Freiwillig fährt kein Solothurner nach Riedholz. Denn das ist der automobile Super-Gau. Die haben ja alles dichtgemacht, sogar die Riedhölzler selber. Ganz nach dem Motto: Bloss nirgends Fluchtverkehr bitte!

Das führt dazu, dass man nur noch über Zuchwil nach Solothurn zurückkommt. Und abends bis zu 20 Minuten den St. Ursenturm betrachtet, der einfach nicht näher rücken will. So haben wir uns auch seit Monaten den delikatesten aller Russenzöpfe, den der Bäckerei Graber, verkniffen.

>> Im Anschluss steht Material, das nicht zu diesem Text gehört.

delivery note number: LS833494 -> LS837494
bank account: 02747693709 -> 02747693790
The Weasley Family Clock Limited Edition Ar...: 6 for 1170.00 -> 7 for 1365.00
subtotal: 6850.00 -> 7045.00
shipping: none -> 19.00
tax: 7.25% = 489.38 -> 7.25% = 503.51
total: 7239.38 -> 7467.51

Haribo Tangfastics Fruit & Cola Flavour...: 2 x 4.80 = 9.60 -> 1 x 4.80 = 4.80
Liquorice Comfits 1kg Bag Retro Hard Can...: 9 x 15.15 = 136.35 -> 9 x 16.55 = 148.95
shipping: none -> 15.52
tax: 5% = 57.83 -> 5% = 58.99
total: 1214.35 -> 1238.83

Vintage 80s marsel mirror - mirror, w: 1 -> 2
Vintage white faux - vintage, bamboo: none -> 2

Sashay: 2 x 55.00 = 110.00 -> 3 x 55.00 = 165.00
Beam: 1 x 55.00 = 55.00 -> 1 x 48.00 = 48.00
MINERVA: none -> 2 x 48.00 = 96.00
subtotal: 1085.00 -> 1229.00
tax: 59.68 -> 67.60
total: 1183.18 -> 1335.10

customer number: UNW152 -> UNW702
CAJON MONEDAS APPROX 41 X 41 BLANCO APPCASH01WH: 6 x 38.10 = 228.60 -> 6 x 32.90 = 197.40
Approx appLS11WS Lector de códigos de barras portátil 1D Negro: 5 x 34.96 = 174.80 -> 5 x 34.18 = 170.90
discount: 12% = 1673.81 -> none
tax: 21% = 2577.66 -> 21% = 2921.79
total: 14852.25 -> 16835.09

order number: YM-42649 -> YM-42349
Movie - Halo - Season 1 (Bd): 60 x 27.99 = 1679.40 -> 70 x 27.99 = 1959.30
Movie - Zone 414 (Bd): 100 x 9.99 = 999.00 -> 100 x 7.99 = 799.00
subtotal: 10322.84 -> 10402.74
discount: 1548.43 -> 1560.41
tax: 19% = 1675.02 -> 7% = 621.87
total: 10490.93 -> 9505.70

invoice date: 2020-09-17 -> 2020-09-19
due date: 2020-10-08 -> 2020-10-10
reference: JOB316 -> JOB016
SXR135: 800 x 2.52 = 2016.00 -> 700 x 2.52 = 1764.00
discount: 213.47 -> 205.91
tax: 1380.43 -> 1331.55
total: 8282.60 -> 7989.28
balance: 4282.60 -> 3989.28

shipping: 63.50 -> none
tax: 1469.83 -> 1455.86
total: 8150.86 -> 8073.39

Die steht nämlich in Riedholz. Schön blöd. Für die braven Bäckersleut. An die denkt offenbar niemand. Nicht einmal die dorfeigenen Behörden. Ist doch wurst, wenn nächstes Jahr weniger Steuern fliessen, weil im Dorf einige Geldquellen versiegt sind.

Aber vielleicht lernt jemand etwas aus dem Fiasko: An der Baselstrasse wird nämlich wegen der heiligen Kuh Bipperlisi noch einige Jährchen gewerkelt. 2020 könnte es den «Sternen» in Solothurn treffen. Dann haben die den Salat.